After the new search engine was released to production with the two services, N-iX has been continuously monitoring the search results, comparing them to the results of the previously used search solution, and implementing search engine improvements.
Additionally, N-iX has implemented a testing script that can send up to 400 most popular search requests and gather results in the HTML report. The report helps to analyze and compare the quality of search results of the new system, competitors, and experimental versions of the search. The report distinguishes top brands and top categories according to search requests.
We have also used the CLIP neural network that unites text and image domains to ensure that all products are placed in corresponding categories with 100% accuracy.

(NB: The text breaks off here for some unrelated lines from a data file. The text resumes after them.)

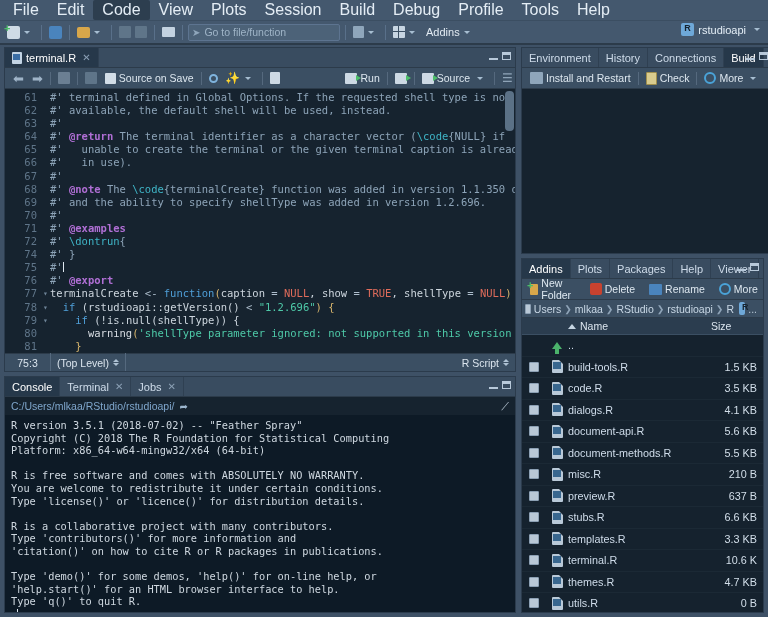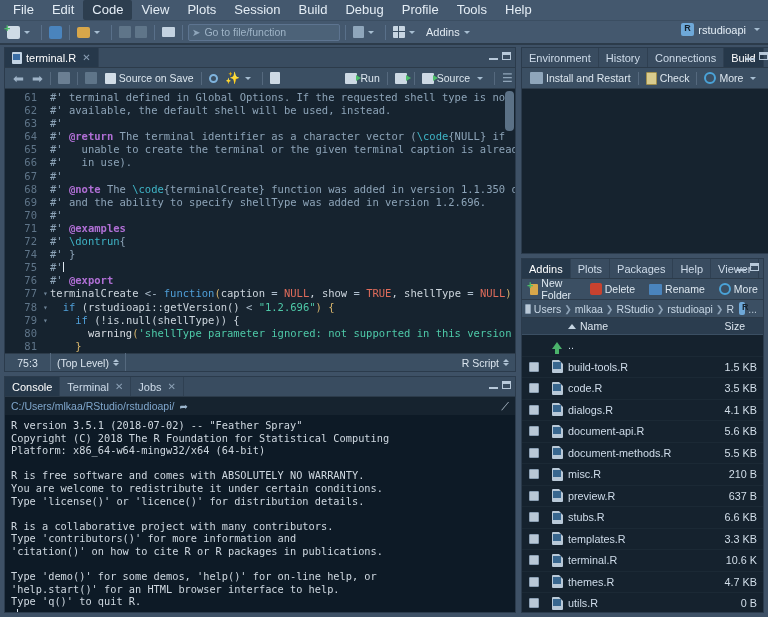--- a/index.html
+++ b/index.html
@@ -18,21 +18,21 @@
   #menubar {
     height: 21px;
     background: #44586e;
     display: flex;
     align-items: center;
     padding-left: 4px;
     border-bottom: 1px solid #3b4e62;
   }
   .menu-item {
     padding: 3px 9px 4px 9px;
-    font-size: 13px;
+    font-size: 16px;
     color: #e4edf5;
     line-height: 13px;
     border-radius: 2px;
     cursor: default;
   }
   .menu-item.active { background: #2d3e4f; }
 
   
   #maintoolbar {
     height: 24px;
@@ -230,21 +230,21 @@
   #files-head {
     height: 17px; background: #2b3d4f;
     display: flex; align-items: center;
     font-size: 10.5px; color: #dce6ef;
     flex: 0 0 auto;
     border-bottom: 1px solid #3b4f63;
   }
   .fh-c1 { width: 24px; }
   .fh-c2 { width: 22px; }
   .fh-name { flex:1; display:flex; align-items:center; gap:4px; }
-  .fh-size { width: 52px; text-align: right; padding-right: 18px; }
+  .fh-size { width: 52px; text-align: left; padding-right: 8px; }
   .sortarrow { width:0;height:0;border-left:4px solid transparent;border-right:4px solid transparent;border-bottom:5px solid #c6d5e2;}
   #files-list { flex:1 1 auto; background:#15222e; overflow:hidden; }
   .frow {
     height: 21.5px; display:flex; align-items:center;
     font-size: 10.8px; color: #cfdcea;
     border-bottom: 1px solid #1b2935;
   }
   .frow .c1 { width:24px; display:flex; justify-content:center;}
   .frow .c2 { width:22px; display:flex; justify-content:center;}
   .frow .nm { flex:1; }

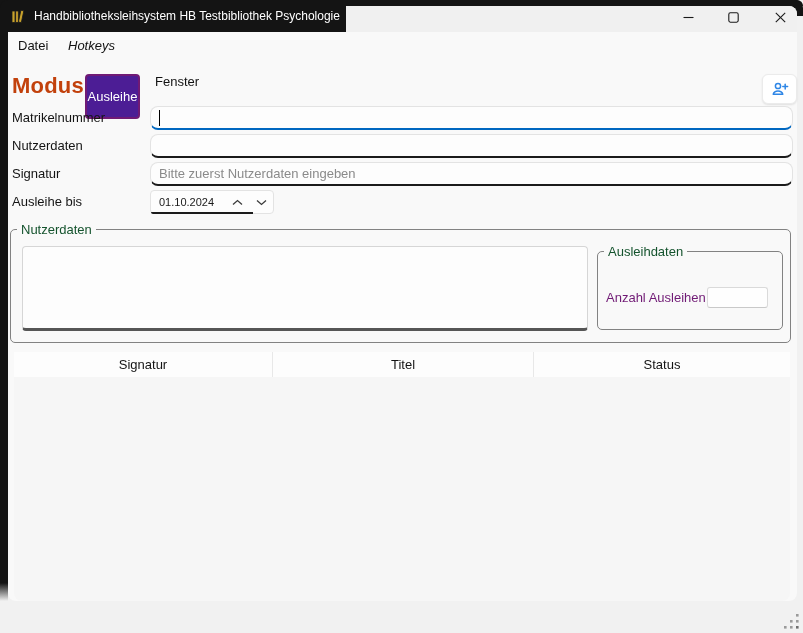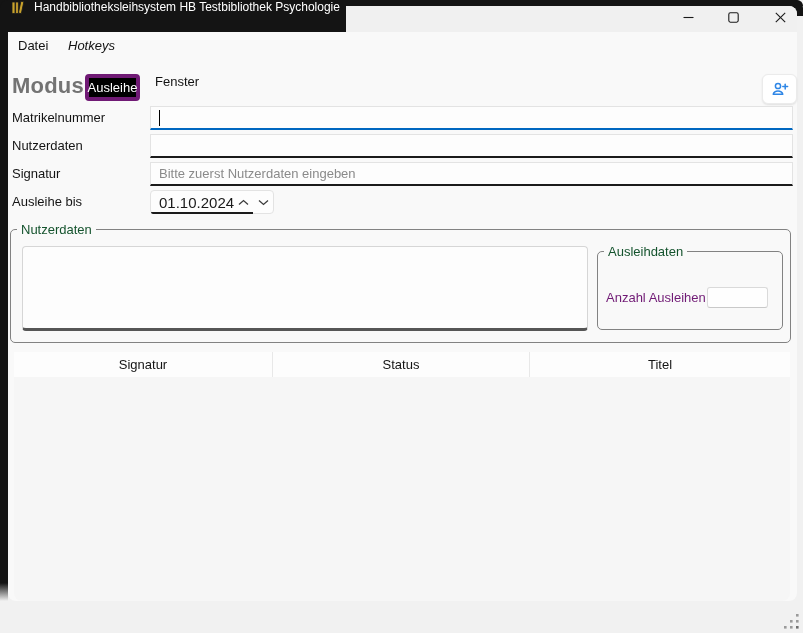--- a/index.html
+++ b/index.html
@@ -17,59 +17,59 @@
   .frame-top { left:0; top:0; width:803px; height:6px; background:#141414; border-radius:8px 8px 0 0; }
   .frame-corner-right { right:0; top:0; width:26px; height:16px; background:#141414; border-radius:0 8px 0 0; }
   .frame-left { left:0; top:0; width:8px; height:601px;
     background:linear-gradient(to bottom,#141414 0%,#141414 97%,rgba(20,20,20,0) 100%); }
 
   .main-panel { left:8px; top:6px; width:789px; height:595px; background:#f9f9f9; border-radius:0 8px 8px 8px; }
   .caption-strip { left:8px; top:6px; width:789px; height:26px; background:#f0f0f0; border-radius:0 8px 0 0; }
 
   
   .titlebar { left:0; top:0; width:346px; height:32px; background:#141414; border-radius:8px 0 0 0;
-    display:flex; padding-left:11px; }
+    display:flex; align-items:center; padding-left:11px; }
   .titlebar .app-icon { width:15px; height:15px; margin-right:8px; flex:0 0 auto; }
   .titlebar .title-text { color:#ffffff; font-size:12px; white-space:nowrap; }
 
   
   .cap-btn { top:5px; width:34px; height:24px; display:flex; align-items:center; justify-content:center; cursor:default; }
   .cap-min { left:671px; } .cap-max { left:716px; } .cap-close { left:763px; }
 
   
   .menu-item { top:38px; font-size:13px; color:#121212; cursor:default; }
   .menu-datei { left:18px; } .menu-hotkeys { left:68px;font-style:italic; } .menu-fenster { left:155px;margin-top:36px; }
 
   
-  .mode-heading { left:12px; top:73px; font-size:22px; font-weight:700; letter-spacing:.2px; color:#737373; }
-  .mode-btn { left:85px; top:74px; width:55px; height:27px; background:#000000; border:4px solid #701a75;
+  .mode-heading { left:12px; top:73px; font-size:22px; font-weight:700; letter-spacing:.2px; color:#c2410c; }
+  .mode-btn { left:85px; top:74px; width:55px; height:45px; background:#4c1d95; border:2px solid #701a75;
     border-radius:4px; color:#ffffff; font-size:13px; display:flex; align-items:center; justify-content:center; }
   .useradd-btn { left:762px; top:74px; width:35px; height:30px; background:#ffffff; border:1px solid #ebebeb;
     border-radius:6px; box-shadow:0 1px 2px rgba(0,0,0,.10); display:flex; align-items:center; justify-content:center; }
 
   
   .fld-label { left:12px; font-size:13px; color:#141414; line-height:24px;text-align:right; }
   .lbl-1 { top:106px; } .lbl-2 { top:134px; } .lbl-3 { top:162px; } .lbl-4 { top:190px; }
 
   .textbox { left:150px; width:643px; height:24px; background:#fdfdfd;
-    border:1px solid #e3e3e3; border-bottom:2px solid #1b1b1b; border-radius:0;
+    border:1px solid #e3e3e3; border-bottom:2px solid #1b1b1b; border-radius:8px;
     font-family:inherit; font-size:13px; color:#141414; padding:0 8px; outline:none; }
   .tb-1 { top:106px; border-bottom-color:#0067c0; }
   .tb-2 { top:134px; }
   .tb-3 { top:162px; }
   .tb-3::placeholder { color:#8a8a8a; opacity:1; }
 
   .caret { position:absolute; left:8px; top:3px; width:1px; height:16px; background:#000;
     animation:blink 1s steps(1) infinite; }
   @keyframes blink { 50% { opacity:0; } }
 
   .datebox { left:150px; top:190px; width:124px; height:24px; background:#fdfdfd;
     border:1px solid #e3e3e3; border-radius:4px; display:flex; align-items:center; }
   .datebox .date-underline { position:absolute; left:0; bottom:-1px; width:84%; height:2px; background:#1b1b1b; border-bottom-left-radius:3px; }
-  .date-text { font-size:15px; padding-left:8px; flex:1; }
+  .date-text { font-size:11px; padding-left:8px; flex:1; }
   .spin-btn { width:24px; height:22px; display:flex; align-items:center; justify-content:center; }
 
   
   fieldset { position:absolute; border:1px solid #828282; border-radius:5px; background:transparent; }
   legend { font-size:13px; color:#14532d; padding:0 4px; margin-left:6px; }
   .gb-nutzer { left:10px; top:222px; width:781px; height:121px; }
   .gb-ausleih { left:597px; top:244px; width:186px; height:86px; }
 
   .notes-area { left:22px; top:246px; width:566px; height:85px; background:#fdfdfd;
     border:1px solid #d6d6d6; border-bottom:3px solid #565656; border-radius:4px; }
@@ -170,22 +170,22 @@
 <div class="abs notes-area"></div>
 
 <fieldset class="gb-ausleih">
   <legend>Ausleihdaten</legend>
 </fieldset>
 <span class="abs anzahl-label">Anzahl Ausleihen</span>
 <input class="abs anzahl-input" value="" style="">
 
 <div class="abs tbl-header">
   <div class="tbl-th th-1">Signatur</div>
+  <div class="tbl-th th-2">Titel</div>
   <div class="tbl-th th-3">Status</div>
-  <div class="tbl-th th-2">Titel</div>
 </div>
 <div class="abs tbl-body"></div>
 
 <svg class="abs resize-grip" viewBox="0 0 18 18">
   <rect x="13" y="1" width="2.6" height="2.6" fill="#9a9a9a"></rect>
   <rect x="7" y="7" width="2.6" height="2.6" fill="#9a9a9a"></rect>
   <rect x="13" y="7" width="2.6" height="2.6" fill="#9a9a9a"></rect>
   <rect x="1" y="13" width="2.6" height="2.6" fill="#9a9a9a"></rect>
   <rect x="7" y="13" width="2.6" height="2.6" fill="#9a9a9a"></rect>
   <rect x="13" y="13" width="2.6" height="2.6" fill="#6f6f6f"></rect>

Our engineers have used the Spark pipeline to gather data from several databases and create a new version of the search index in Elasticsearch. Lambda, which is launched every 5 minutes, has been used to update information about product availability in warehouses and for pre-orders. This helps improve the customer experience since unavailable products are removed and are not shown on the website.
We have used Redis cache to save filters and search requests that users have made previously, and store all configurations of the search engine. This eliminates the need to send requests to Elasticsearch and search indexes repeatedly and, therefore, accelerates search processes.
Finally, we have established automation testing as a service. To ensure that system non-functional requirements for performance (such as throughput, latency, and memory usage) are met, we have introduced performance engineering. We have created a few basic test scenarios for load, stress, web, and custom tests. We have also set up maintenance infrastructure by running the tests in Docker and storing the code in the Github repository. Furthermore, our team has adjusted the report generation in Docker after each automated test and published the results in Confluence. This provided quick and valuable insights into the system's performance. And, to accelerate the solution’s time-to-market we have set up the CI/CD pipeline that launches automation tests.